Start of EXERCISE DATA

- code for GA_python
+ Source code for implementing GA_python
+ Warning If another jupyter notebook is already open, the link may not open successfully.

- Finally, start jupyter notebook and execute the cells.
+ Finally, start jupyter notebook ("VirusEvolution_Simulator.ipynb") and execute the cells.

End of EXERCISE DATA
Start of EXERCISE DATA

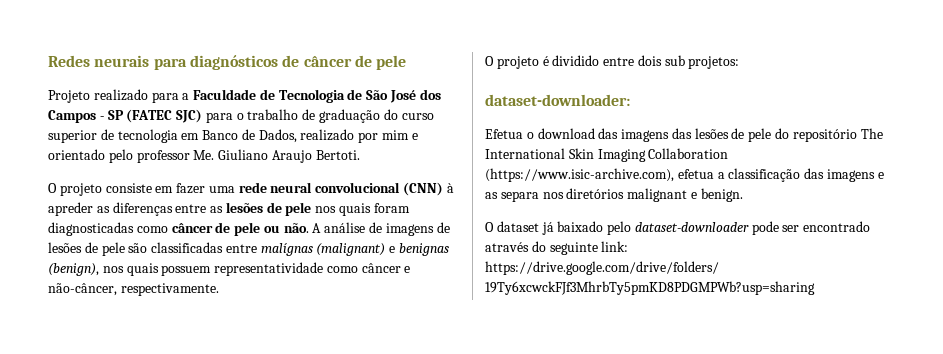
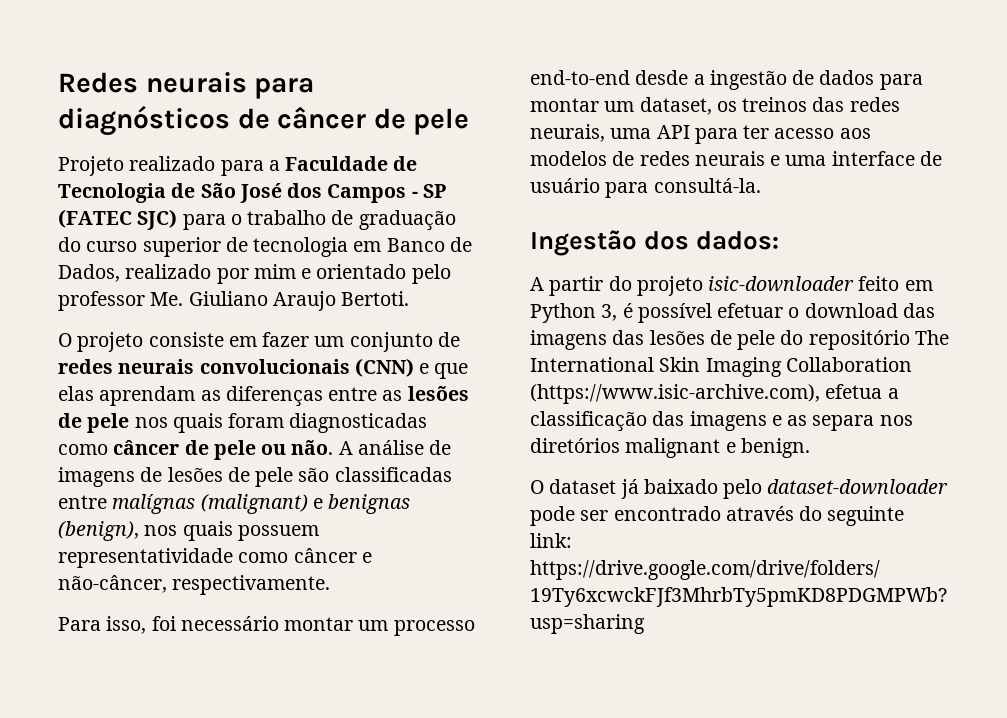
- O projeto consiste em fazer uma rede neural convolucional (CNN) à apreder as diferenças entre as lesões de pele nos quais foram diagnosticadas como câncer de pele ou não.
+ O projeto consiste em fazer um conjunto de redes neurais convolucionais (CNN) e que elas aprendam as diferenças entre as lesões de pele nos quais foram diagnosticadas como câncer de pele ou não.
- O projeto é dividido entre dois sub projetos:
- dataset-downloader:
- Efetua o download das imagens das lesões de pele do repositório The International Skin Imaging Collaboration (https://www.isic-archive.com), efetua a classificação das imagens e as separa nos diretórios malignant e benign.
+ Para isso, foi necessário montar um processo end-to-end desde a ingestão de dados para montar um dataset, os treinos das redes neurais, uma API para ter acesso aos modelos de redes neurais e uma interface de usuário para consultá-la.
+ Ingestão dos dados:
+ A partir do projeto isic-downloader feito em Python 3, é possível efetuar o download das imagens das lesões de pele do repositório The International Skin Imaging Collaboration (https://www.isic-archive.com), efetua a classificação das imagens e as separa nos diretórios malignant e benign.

End of EXERCISE DATA
Start of EXERCISE DATA

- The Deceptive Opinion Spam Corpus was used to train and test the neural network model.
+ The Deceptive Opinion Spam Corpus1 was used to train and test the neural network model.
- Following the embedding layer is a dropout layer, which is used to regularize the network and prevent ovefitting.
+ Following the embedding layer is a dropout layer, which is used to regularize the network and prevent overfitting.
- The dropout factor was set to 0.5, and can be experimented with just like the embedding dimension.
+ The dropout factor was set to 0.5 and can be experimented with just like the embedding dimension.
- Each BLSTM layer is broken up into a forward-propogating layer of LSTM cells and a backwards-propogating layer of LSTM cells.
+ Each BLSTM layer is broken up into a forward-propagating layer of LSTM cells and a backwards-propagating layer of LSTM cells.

End of EXERCISE DATA

### TASK OBJECTIVE
Within the data above, the span starting at the line containing "- code for GA_python" and ending at the line containing "- Finally, start" is to be retyped exactly, with no other lines.

### EXPECTED ANSWER
- code for GA_python
+ Source code for implementing GA_python
+ Warning If another jupyter notebook is already open, the link may not open successfully.

- Finally, start jupyter notebook and execute the cells.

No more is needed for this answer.